Chez Miel Colony, l’origine garantie est une priorité.

 


MC : Vos miels viennent d’où ?

 

OD : Nous proposons 4 types de miel : acacia, tilleul, fleurs et forêt. Les miels sont extraits dans des ruchers avec qui nous travaillons depuis quelques temps déjà. Ces ruchers sont situés un peu partout. En France bien sûr, mais aussi dans d’autres pays en Europe.

Quoiqu’il en soit, l’origine est toujours renseignée et le client peut la voir sur le site miel-colony.fr grâce au code de traçabilité.

 


MC : N’avez-vous peur que les gens veuillent que du français ?

 

OD : Non. Il y en a pour qui c’est un élément très important. Mais d’autres privilégient l’origine garantie. Les statistiques en France sont parlantes. Plus de 40 000 tonnes de consommés, 10 000 tonnes de produits.

 

MC : Et où est-ce qu’on peut adopter une ruche ?

 

OD : Pareil. En France et en Europe. Le parrain choisit où sur notre site.
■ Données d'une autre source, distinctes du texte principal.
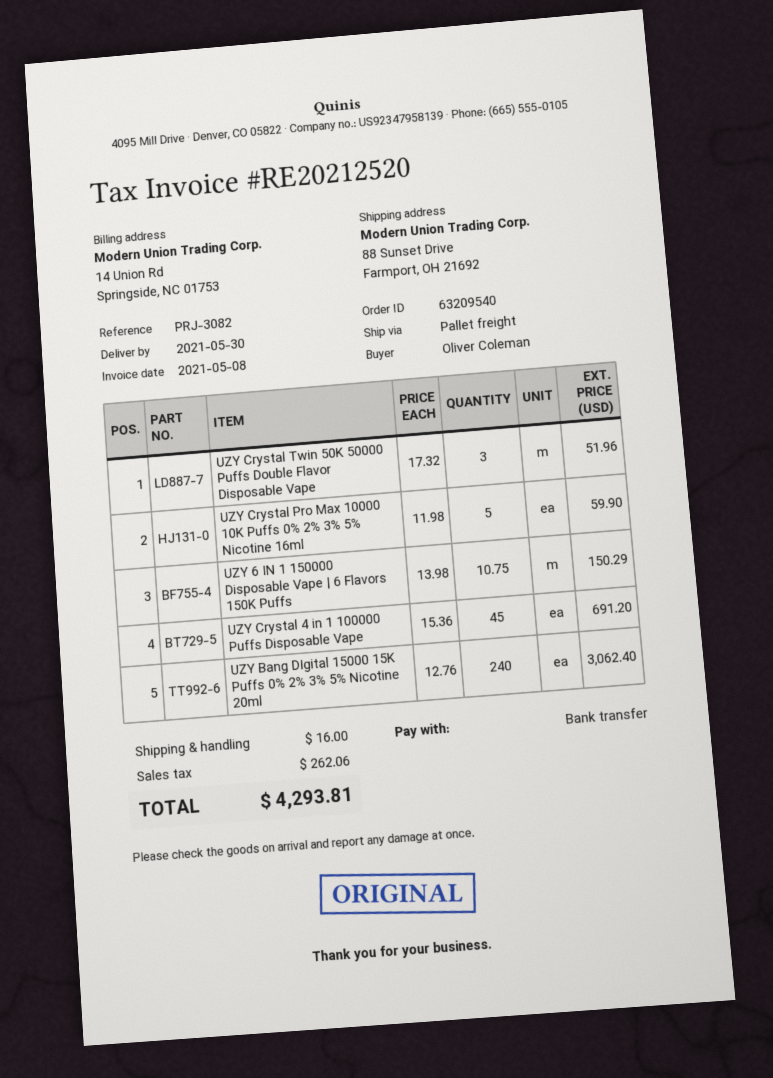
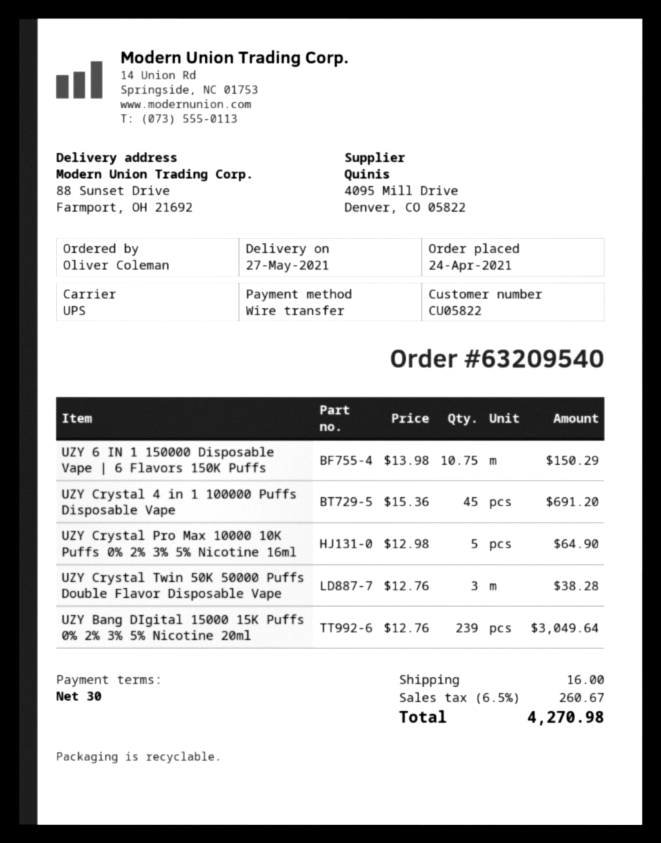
delivery date: 2021-05-30 -> 2021-05-27
shipping method: pallet freight -> UPS
UZY Crystal Twin 50K 50000 Puffs Double Flavor Disposable Vape: 3 x 17.32 = 51.96 -> 3 x 12.76 = 38.28
UZY Crystal Pro Max 10000 10K Puffs 0% 2% 3% 5% Nicotine 16ml: 5 x 11.98 = 59.90 -> 5 x 12.98 = 64.90
UZY Bang DIgital 15000 15K Puffs 0% 2% 3% 5% Nicotine 20ml: 240 x 12.76 = 3062.40 -> 239 x 12.76 = 3049.64
tax: 262.06 -> 260.67
total: 4293.81 -> 4270.98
Tous les ruchers que nous proposons sont connus par nos équipes.

 


MC : Comment ça se passe en réalité ?

 

OD :  Nous mettons en place les ruches et essaims, et tout le matériel nécessaire à l’apiculteur. Plusieurs fois par an, nous nous rendons sur place, pour faire un petit check-up avec un apiculteur “expert”. L’extraction aussi se fait sous l’oeil d’un apiculteur expert.
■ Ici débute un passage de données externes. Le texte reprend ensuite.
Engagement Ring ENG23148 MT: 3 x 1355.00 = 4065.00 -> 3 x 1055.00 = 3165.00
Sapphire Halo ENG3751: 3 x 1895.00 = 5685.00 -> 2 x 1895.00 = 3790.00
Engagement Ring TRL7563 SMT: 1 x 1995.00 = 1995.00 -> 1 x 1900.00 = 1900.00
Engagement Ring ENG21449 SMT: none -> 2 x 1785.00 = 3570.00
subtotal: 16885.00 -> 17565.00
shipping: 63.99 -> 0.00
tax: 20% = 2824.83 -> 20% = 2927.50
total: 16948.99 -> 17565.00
Pour nos clients /parrains, c’est très simple. Ils choisissent le rucher, et font leur demande.

Pour le prix, ils “obtiennent” une ruche complète. Ils peuvent lui donner un nom. Tout au long de l’année de parrainage, ils reçoivent des vidéos et/ou newsletter, mais uniquement sur l’activité de leur colonie d’abeilles.

 

MC : Pourquoi il y a un décalage entre les mois de livraison de miel - février ou octobre ?

 

OD : Une année apicole dure 4 - 5 mois en général. Si un parrain souscrit pour une ruche au mois de septembre, on ne peut pas lui fournir de son miel de suite, car il n’aura pas été produit, il faudra attendre l’année apicole suivante.

 

MC : Il existe d’autres sociétés qui proposent ce service. Elles cotisent pour la plupart dans des fonds pour sauvegarde des abeilles. Et vous ?

 

OD : Nous, non. Miel Colony souhaite s’orienter différemment. Nous avons décidé de donner du miel en pots dans les banques alimentaires, qui seront distribués plus tard soit par le Secours Populaires, soit par les Restos du coeur, pour nommer qu’eux. On commence à tisser des relations avec certains.

Il ne faut pas nous mécomprendre. Les fonds de sauvegarde de la biodiversité sont de supers initiatives. De notre côté, on a tout simplement fait un choix différent.